In 1995 Alice’s mother collapsed with pneumonia. She never fully recovered and was eventually diagnosed with ME, or Chronic Fatigue Syndrome. Then Alice got ill. Their symptoms mirrored their mother’s and appeared to have no physical cause; they received the same diagnosis a few years later. Ill Feelings blends memoir, medical history, biography and literary non-fiction to uncover both of their case histories, and branches out into the records of ill health that women have written about in diaries and letters.

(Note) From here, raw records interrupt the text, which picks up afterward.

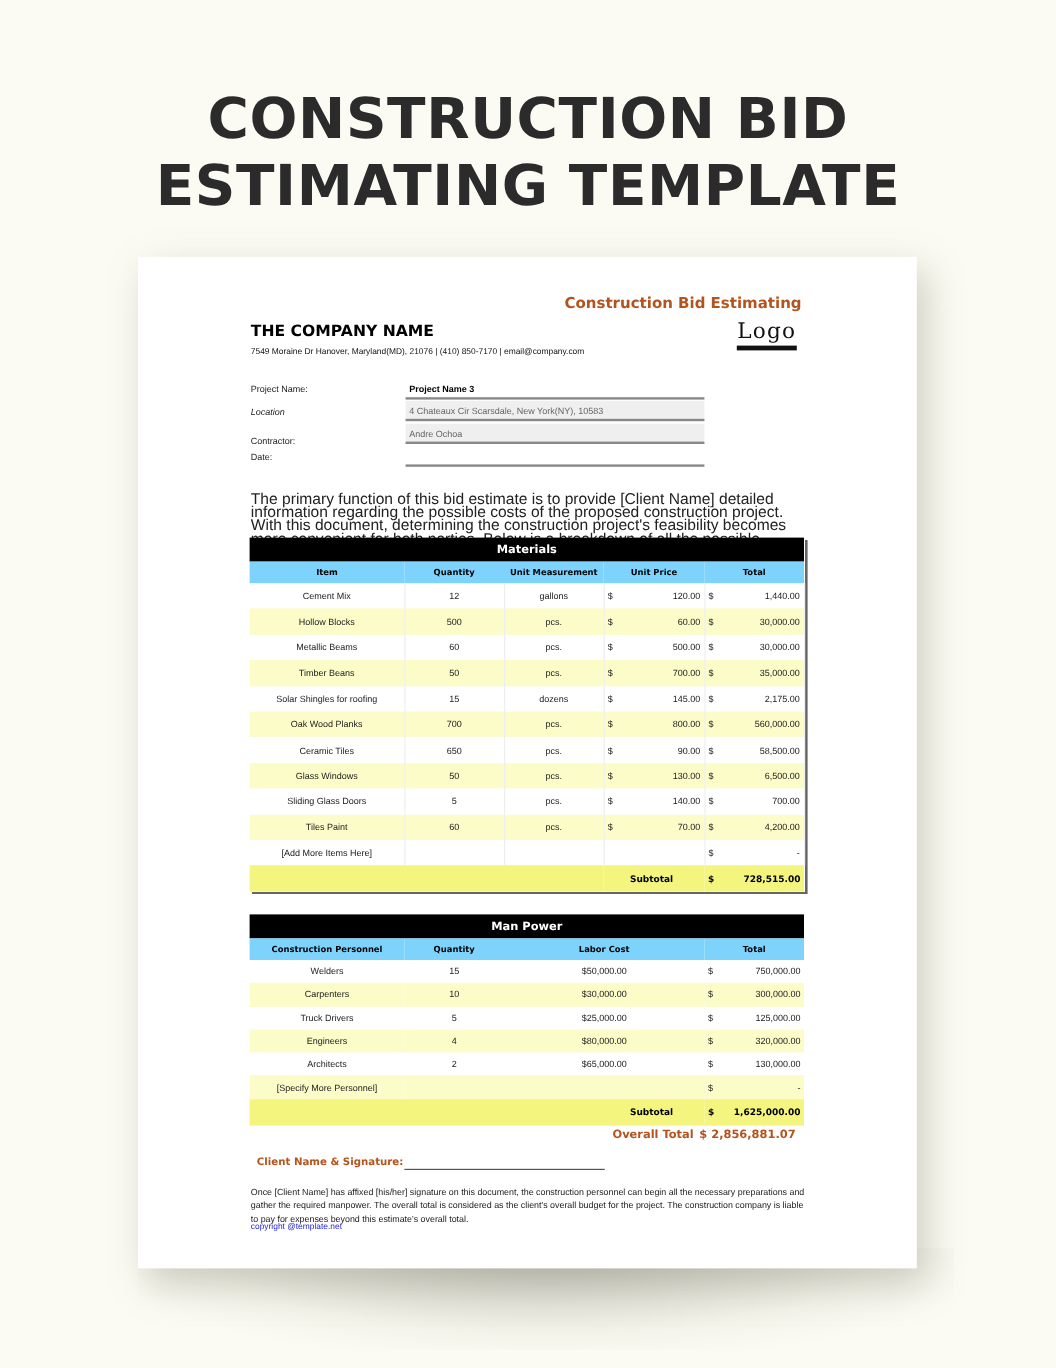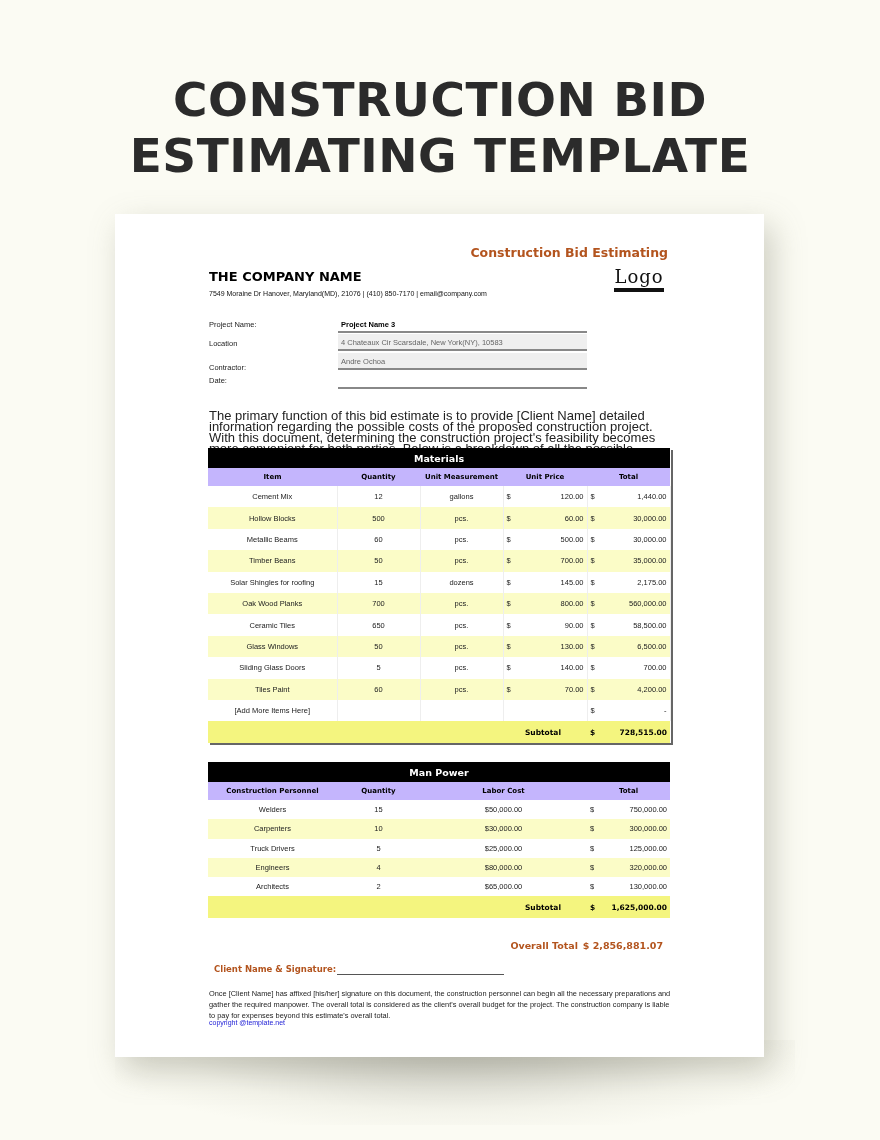--- a/index.html
+++ b/index.html
@@ -68,21 +68,21 @@
   }
 
   table { border-collapse: collapse; position: absolute; left: 93px; width: 462px; table-layout: fixed; }
   .materials { top: 234px; box-shadow: 2px 2px 0 #666; }
   .manpower { top: 548px; }
   th.section-title {
     background: #000; color: #fff; font-family: "DejaVu Sans", sans-serif;
     font-weight: bold; font-size: 9.5px; height: 20px; text-align: center;
   }
   th.col {
-    background: #c4b5fd; font-family: "DejaVu Sans", sans-serif; font-weight: bold;
+    background: #7dd3fc; font-family: "DejaVu Sans", sans-serif; font-weight: bold;
     font-size: 7px; height: 18px; text-align: center; color: #000;
   }
   td {
     font-size: 7.5px; color: #222; height: 21.4px; padding: 0 3px;
     border-right: 1px solid #eeeeee; white-space: nowrap;
   }
   .manpower td { height: 19.3px; border-right: none; }
   tr.alt td { background: #fbfcc7; }
   tr.sub td { background: #f4f57f; font-weight: bold; color: #000; font-family: "DejaVu Sans", sans-serif; font-size: 7.5px; border-right: none; height: 22px; }
   .c { text-align: center; }
@@ -125,21 +125,21 @@
   <div class="company-name">THE COMPANY NAME</div>
   <div class="company-address">7549 Moraine Dr Hanover, Maryland(MD), 21076 | (410) 850-7170 | email@company.com</div>
   <div class="logo">
     <div class="logo-text">Logo</div>
     <div class="logo-bar"></div>
   </div>
 
   <div class="info-row" style="top:106px;">Project Name:</div>
   <div class="info-value bold" style="top:102px;">Project Name 3</div>
 
-  <div class="info-row" style="top:125px;">Location</div>
+  <div class="info-row" style="top:125px;font-style:italic;">Location</div>
   <div class="info-value shaded" style="top:120px;">4 Chateaux Cir Scarsdale, New York(NY), 10583</div>
 
   <div class="info-row" style="top:149px;">Contractor:</div>
   <div class="info-value shaded" style="top:139px;">Andre Ochoa</div>
 
   <div class="info-row" style="top:162px;">Date:</div>
   <div class="info-value empty" style="top:158px;"></div>
 
   <div class="intro-text">The primary function of this bid estimate is to provide [Client Name] detailed information regarding the possible costs of the proposed construction project. With this document, determining the construction project's feasibility becomes more convenient for both parties. Below is a breakdown of all the possible expenses for the construction operation.</div>
 
@@ -431,20 +431,31 @@
           <td class="l">Architects</td>
           <td class="c">2</td>
           <td class="c">$65,000.00</td>
           <td class="" style="display: table-cell;">
             <div style="display: flex; justify-content: space-between;">
               <span>$</span>
               <span>130,000.00</span>
             </div>
           </td>
         </tr>
+        <tr class="alt">
+          <td class="l">[Specify More Personnel]</td>
+          <td class="c"></td>
+          <td class="c"></td>
+          <td class="" style="display: table-cell;">
+            <div style="display: flex; justify-content: space-between;">
+              <span>$</span>
+              <span>-</span>
+            </div>
+          </td>
+        </tr>
         <tr class="sub">
           <td class="" colspan="2"></td>
           <td class="r" style="padding-right: 26px;">Subtotal</td>
           <td class="" style="display: table-cell;">
             <div style="display: flex; justify-content: space-between;">
               <span>$</span>
               <span>1,625,000.00</span>
             </div>
           </td>
         </tr>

Their cast of characters includes Virginia Woolf and Alice James, the poets Elizabeth Barrett Browning and Emily Dickinson, John Ruskin’s lost love Rose la Touche, the artist Louise Bourgeois and the nurse Florence Nightingale. Suffused with a generative, transcendent rage, Alice Hattrick’s genre-bending debut is a moving and defiant exploration of life with a medically unexplained illness.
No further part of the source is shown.